OF THE SECURITIES EXCHANGE ACT OF 1934

Date of Report (Date of earliest event reported): March 31, 2017

 

 

UNILIFE CORPORATION

(Exact name of Registrant as Specified in Charter)

 

 

 

 

 

 

 

 

Delaware

 

001-34540

 

27-1049354

(State or Other Jurisdiction

of Incorporation)

 

(Commission

File Number)

 

(IRS Employer

Identification No.)

 

 

 

 

250 Cross Farm Lane, York, Pennsylvania

 

17406

(Address of Principal Executive Offices)

 

(Zip Code)

Registrant’s telephone number, including area code: (717) 384-3400

Not Applicable

(Former name or former address, if changed since last report)

 

 

Check the appropriate box below if the Form 8-K filing is intended to simultaneously satisfy the filing obligation of the Registrant under any of the following provisions:

 

Written communications pursuant to Rule 425 under the Securities Act (17 CFR 230.425)

 

Soliciting material pursuant to Rule 14a-12 under the Exchange Act (17 CFR 240.14a-12)

 

Pre-commencement communications pursuant to Rule 14d-2(b) under the Exchange Act (17 CFR 240.14d-2(b))

 

Pre-commencement communications pursuant to Rule 13e-4(c) under the Exchange Act (17 CFR 240.13e-4(c))

 

 

 


Item 2.02.

Results of Operations and Financial Condition.    

As previously disclosed, Unilife Corporation (the “Company” or “we”) has incurred recurring losses from operations as well as negative cash flows from operating activities.

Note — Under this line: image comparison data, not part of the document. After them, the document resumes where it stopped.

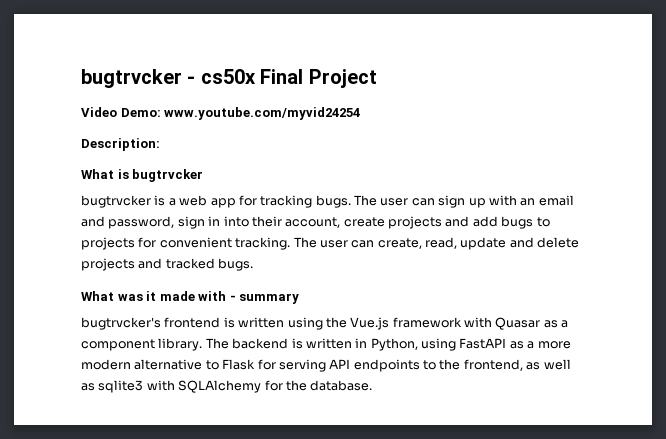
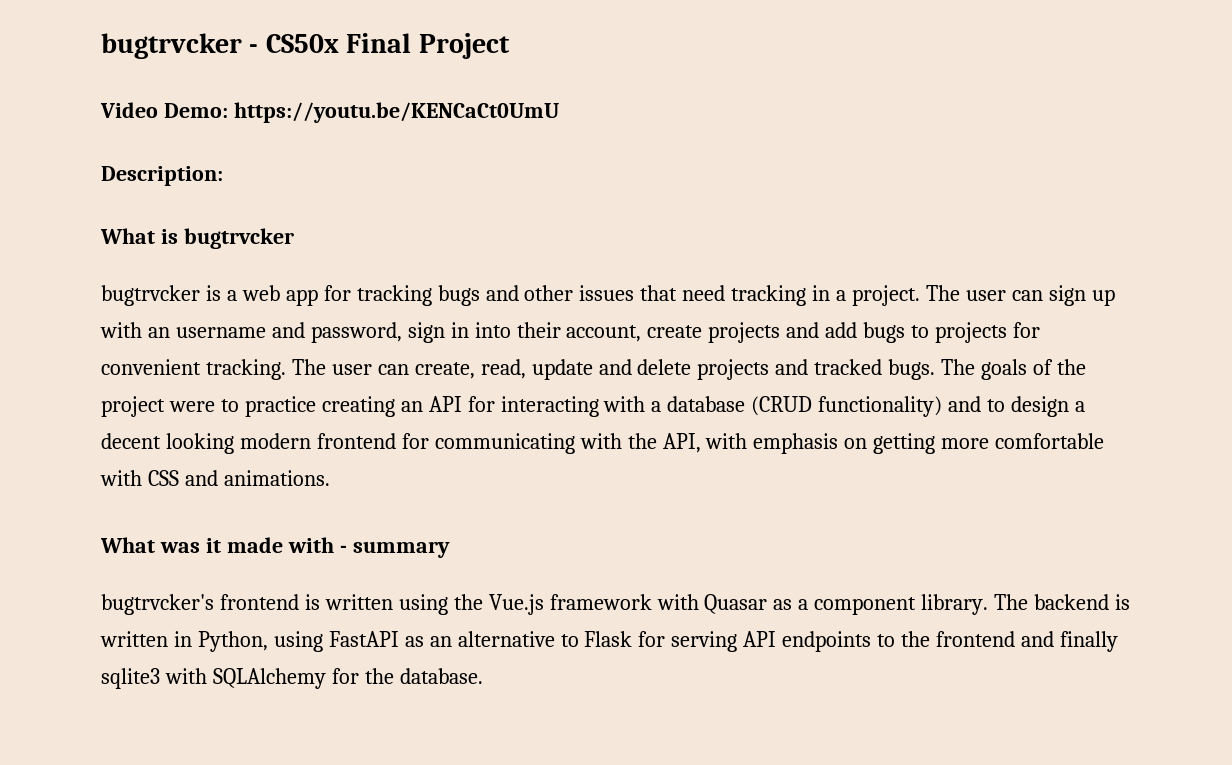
- bugtrvcker - cs50x Final Project
+ bugtrvcker - CS50x Final Project
- Video Demo: www.youtube.com/myvid24254
+ Video Demo: https://youtu.be/KENCaCt0UmU
- bugtrvcker is a web app for tracking bugs.
+ bugtrvcker is a web app for tracking bugs and other issues that need tracking in a project.
- The user can sign up with an email and password, sign in into their account, create projects and add bugs to projects for convenient tracking.
+ The user can sign up with an username and password, sign in into their account, create projects and add bugs to projects for convenient tracking.
+ The goals of the project were to practice creating an API for interacting with a database (CRUD functionality) and to design a decent looking modern frontend for communicating with the API, with emphasis on getting more comfortable with CSS and animations.
- The backend is written in Python, using FastAPI as a more modern alternative to Flask for serving API endpoints to the frontend, as well as sqlite3 with SQLAlchemy for the database.
+ The backend is written in Python, using FastAPI as an alternative to Flask for serving API endpoints to the frontend and finally sqlite3 with SQLAlchemy for the database.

As of March 31, 2017, the Company’s unaudited cash balance was approximately $6.3 million, including $2.4 million of restricted cash. The Company believes its existing cash as of March 31, 2017 will not provide the Company with sufficient liquidity to fund the Company’s operations past the week ending April 7, 2017 without the Company falling below the minimum cash and restricted cash balance requirements of $5.1 million under its debt facilities. If we fall below such minimum cash balance requirements we would be in default under one or more of our debt obligations unless we are able to obtain waivers from our lenders. A breach of any of the covenants related to our debt instruments could result in a higher rate of interest to be paid or the lenders could elect to declare all amounts outstanding under the applicable agreements to be immediately due and payable. If the lenders were to make such a demand for repayment, we would be unable to pay the obligations as we do not have existing facilities or sufficient cash on hand to satisfy these obligations. Under the circumstances, we also would be unable to pay our other obligations as they come due, which could prompt our creditors to pursue other remedies.

Also as previously disclosed, the Company actively has been seeking financing with the assistance of a financial advisory firm but to date has not obtained any financing commitment. In addition, on Friday, March 31, 2017, the Company received notice from a key customer for wearable injectors that such customer is putting a program with the Company on hold for reasons unrelated to the Company’s products. Given the relative importance of such program, such delay may negatively impact the Company’s ability to obtain financing or the amount of financing the Company may be able to obtain.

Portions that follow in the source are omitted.